Prompt — Repeat exactly the lines of the entries below from the one with "(320, 515) none" through the one with "(438, 289) none", both ends included, and nothing else.

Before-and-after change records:
——
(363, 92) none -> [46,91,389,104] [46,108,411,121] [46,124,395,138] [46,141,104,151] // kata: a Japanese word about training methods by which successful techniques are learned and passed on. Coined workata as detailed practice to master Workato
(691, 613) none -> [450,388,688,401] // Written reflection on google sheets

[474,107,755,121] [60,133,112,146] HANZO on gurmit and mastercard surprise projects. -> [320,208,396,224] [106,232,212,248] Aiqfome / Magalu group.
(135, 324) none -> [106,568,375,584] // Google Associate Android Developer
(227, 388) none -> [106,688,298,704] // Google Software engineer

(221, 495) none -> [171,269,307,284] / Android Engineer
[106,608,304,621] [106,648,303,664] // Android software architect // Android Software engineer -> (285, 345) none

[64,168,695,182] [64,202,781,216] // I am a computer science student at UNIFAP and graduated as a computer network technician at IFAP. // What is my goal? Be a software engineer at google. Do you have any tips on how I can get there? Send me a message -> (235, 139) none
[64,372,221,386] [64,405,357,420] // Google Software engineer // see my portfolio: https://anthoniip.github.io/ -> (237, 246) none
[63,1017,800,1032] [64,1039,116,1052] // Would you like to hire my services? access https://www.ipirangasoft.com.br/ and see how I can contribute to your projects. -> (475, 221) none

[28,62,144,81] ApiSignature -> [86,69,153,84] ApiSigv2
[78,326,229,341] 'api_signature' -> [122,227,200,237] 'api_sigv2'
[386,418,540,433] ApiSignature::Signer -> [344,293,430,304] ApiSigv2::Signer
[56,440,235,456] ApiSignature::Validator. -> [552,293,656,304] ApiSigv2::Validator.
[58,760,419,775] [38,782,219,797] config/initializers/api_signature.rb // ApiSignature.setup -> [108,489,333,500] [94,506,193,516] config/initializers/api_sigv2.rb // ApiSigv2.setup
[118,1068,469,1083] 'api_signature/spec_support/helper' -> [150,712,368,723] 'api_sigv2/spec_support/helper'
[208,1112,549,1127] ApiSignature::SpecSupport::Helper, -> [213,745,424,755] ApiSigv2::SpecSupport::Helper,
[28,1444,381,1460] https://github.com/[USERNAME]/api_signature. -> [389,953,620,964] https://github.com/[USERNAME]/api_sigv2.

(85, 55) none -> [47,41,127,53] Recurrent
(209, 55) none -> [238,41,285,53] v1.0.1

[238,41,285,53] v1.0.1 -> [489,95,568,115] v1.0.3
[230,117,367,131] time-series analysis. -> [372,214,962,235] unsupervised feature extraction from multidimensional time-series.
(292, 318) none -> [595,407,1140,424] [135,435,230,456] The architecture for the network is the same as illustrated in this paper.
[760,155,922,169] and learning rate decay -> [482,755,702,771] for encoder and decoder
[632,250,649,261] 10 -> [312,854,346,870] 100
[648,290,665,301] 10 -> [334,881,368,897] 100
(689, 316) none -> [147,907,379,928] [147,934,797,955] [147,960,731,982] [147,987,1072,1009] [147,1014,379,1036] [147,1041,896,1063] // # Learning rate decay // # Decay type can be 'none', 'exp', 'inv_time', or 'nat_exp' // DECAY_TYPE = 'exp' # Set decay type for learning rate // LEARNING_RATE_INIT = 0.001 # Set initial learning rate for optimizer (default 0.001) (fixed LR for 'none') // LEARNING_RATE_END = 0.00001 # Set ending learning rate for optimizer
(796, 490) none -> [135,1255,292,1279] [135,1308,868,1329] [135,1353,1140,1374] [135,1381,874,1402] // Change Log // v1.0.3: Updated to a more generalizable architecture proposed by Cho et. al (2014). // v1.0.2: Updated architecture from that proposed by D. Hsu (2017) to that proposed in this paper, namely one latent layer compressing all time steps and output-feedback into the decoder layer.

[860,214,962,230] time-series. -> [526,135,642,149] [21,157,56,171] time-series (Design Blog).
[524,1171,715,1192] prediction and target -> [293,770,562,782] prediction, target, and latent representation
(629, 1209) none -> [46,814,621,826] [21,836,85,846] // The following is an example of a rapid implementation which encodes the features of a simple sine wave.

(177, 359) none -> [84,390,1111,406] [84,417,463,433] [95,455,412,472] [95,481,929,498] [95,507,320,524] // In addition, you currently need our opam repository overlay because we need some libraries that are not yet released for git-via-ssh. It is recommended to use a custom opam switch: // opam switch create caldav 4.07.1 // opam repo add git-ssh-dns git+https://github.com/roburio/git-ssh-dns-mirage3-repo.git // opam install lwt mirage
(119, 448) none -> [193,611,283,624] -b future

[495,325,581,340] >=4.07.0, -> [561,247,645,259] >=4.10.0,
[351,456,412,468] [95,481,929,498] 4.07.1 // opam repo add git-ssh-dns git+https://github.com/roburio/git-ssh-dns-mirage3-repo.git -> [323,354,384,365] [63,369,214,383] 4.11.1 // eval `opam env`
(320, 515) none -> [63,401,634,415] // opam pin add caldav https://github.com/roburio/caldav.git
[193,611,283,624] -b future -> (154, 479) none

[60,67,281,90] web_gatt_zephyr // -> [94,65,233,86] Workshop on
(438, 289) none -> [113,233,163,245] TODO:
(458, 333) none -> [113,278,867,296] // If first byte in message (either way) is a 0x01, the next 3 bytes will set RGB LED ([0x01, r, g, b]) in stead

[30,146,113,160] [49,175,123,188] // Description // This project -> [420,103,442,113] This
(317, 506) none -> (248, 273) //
——
Solution to the problem —
(320, 515) none -> [63,401,634,415] // opam pin add caldav https://github.com/roburio/caldav.git
[193,611,283,624] -b future -> (154, 479) none

[60,67,281,90] web_gatt_zephyr // -> [94,65,233,86] Workshop on
(438, 289) none -> [113,233,163,245] TODO:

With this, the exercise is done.